JavaScript strings are primitive values. Also, strings are immutable. It means that if you modify a string, you will always get a new string. The original string doesn’t change.

To create literal strings, you use either single quotes (') or double quotes (") like this:

let str = 'Hi';
let greeting = "Hello";

ES6 introduced template literals that allow you to define a string backtick (`) characters:

let name = `John`';

The template literals allow you to use the single quotes and double quotes inside a string without the need of escaping them. For example:

let message = `"I'm good". She said";

Also, you can place the variables and expressions inside a template literal. JavaScript will replace the variables with their value in the string. This is called string interpolation. For example:

let name = 'John';
let message = `Hi, I'm ${name}.`;



Hi, I'm John.

In this example, JavaScript replaces the name variable with its value inside the template literal.

Escaping special characters

To escape special characters, you use the backslash \\ character. For example:

  • Windows line break: '\\r\\n'
  • Unix line break: '\\n'
  • Tab: '\\t'
  • Backslash '\\'

The following example uses the backslash character to escape the single quote character in a string:

let str = 'I\\'m a string!';

Getting the length of the string

The length property returns the length of a string:

let str = "Good Morning!";
console.log(str.length);// 13

Note: JavaScript has the String type (with the letter S in uppercase), which is the primitive wrapper type of the primitive string type.
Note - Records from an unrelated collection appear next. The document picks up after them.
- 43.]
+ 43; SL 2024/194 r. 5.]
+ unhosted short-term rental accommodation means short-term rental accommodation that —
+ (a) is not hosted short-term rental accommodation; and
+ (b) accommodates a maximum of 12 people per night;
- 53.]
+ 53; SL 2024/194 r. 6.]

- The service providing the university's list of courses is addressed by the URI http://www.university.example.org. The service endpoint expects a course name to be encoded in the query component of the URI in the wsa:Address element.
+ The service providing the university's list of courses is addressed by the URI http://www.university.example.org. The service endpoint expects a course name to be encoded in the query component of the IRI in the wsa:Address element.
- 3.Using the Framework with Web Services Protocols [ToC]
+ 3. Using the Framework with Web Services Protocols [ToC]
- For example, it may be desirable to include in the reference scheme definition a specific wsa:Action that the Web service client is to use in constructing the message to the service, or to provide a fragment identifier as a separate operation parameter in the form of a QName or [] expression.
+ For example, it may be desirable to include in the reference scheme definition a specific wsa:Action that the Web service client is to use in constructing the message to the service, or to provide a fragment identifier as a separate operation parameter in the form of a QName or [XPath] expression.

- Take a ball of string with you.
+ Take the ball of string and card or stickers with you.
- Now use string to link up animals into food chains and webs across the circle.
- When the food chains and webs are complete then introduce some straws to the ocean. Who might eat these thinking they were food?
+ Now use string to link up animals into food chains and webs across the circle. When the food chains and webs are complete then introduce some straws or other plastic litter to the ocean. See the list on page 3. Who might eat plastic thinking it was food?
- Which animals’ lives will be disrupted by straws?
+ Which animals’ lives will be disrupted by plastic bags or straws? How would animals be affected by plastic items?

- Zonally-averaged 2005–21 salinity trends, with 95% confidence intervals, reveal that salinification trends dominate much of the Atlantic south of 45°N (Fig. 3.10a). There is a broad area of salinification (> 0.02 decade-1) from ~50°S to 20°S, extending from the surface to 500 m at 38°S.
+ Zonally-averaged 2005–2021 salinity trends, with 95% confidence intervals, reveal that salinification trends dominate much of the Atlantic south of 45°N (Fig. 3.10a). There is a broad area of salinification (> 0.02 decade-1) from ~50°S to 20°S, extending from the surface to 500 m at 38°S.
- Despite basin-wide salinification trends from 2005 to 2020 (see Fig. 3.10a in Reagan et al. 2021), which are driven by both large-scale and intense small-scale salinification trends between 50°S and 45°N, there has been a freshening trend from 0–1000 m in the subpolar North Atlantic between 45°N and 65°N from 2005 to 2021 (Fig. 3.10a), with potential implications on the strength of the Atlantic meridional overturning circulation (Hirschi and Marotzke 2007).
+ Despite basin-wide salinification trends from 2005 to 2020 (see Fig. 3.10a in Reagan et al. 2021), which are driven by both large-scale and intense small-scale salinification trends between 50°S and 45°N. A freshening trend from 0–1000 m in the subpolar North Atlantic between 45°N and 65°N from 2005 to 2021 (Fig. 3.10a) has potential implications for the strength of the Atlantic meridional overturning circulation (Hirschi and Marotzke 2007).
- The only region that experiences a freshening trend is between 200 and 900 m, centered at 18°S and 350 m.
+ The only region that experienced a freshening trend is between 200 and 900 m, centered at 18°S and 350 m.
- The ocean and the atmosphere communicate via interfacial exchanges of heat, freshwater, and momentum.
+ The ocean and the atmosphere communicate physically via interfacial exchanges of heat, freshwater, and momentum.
Therefore, you can access all properties and methods of the String type from a primitive string.

Accessing characters

To access the characters in a string, you use the array-like [] notation with the zero-based index. The following example returns the first character of a string with the index zero:

let str = "Hello";
console.log(str[0]);// "H"

To access the last character of the string, you use the length - 1 index:

let str = "Hello";
console.log(str[str.length -1]);// "o"

Concatenating strings via the + operator

To concatenate two or more strings, you use the + operator:

let name = 'John';
let str = 'Hello ' + name;

console.log(str);// "Hello John"

If you want to assemble a string piece by piece, you can use the += operator:

let className = 'btn';
className += ' btn-primary'
className += ' none';



btn btn-primary none

Converting values to string

To convert a non-string value to a string, you use one of the following:

  • String(n);
  • ” + n
  • n.toString()

Note that the toString() method doesn’t work for undefined and null.

When you convert a string to a boolean, you cannot convert it back. For example:

let status = false;
let str = status.toString();
// "false"
let back = Boolean(str);
// true

In this example:

  • First, declare the status variable and initialize it with the value of false.
  • Second, convert the status variable to a string using the toString() method.
  • Third, convert the string back to a boolean value using the Boolean() function. The Boolean() function converts the string "false" to a boolean value. The result is true because "false" is a non-empty string.

Note that only string for which the Boolean() returns false, is the empty string ('');

Comparing strings

To compare two strings, you use comparison operators such as >>=<<=, and == operators.

The comparison operators compare strings based on the numeric values of the characters. And it may return a string order that is different from the one used in dictionaries. For example:

let result = 'a' < 'b';
// true


let result = 'a' < 'B';
// false


  • JavaScript strings are primitive values and immutable.
  • Literal strings are delimited by single quotes ('), double quotes ("), or backticks (`).
  • The length property returns the length of the string.
  • Use the comparison operators `>, >=, <, <=, == to compare strings.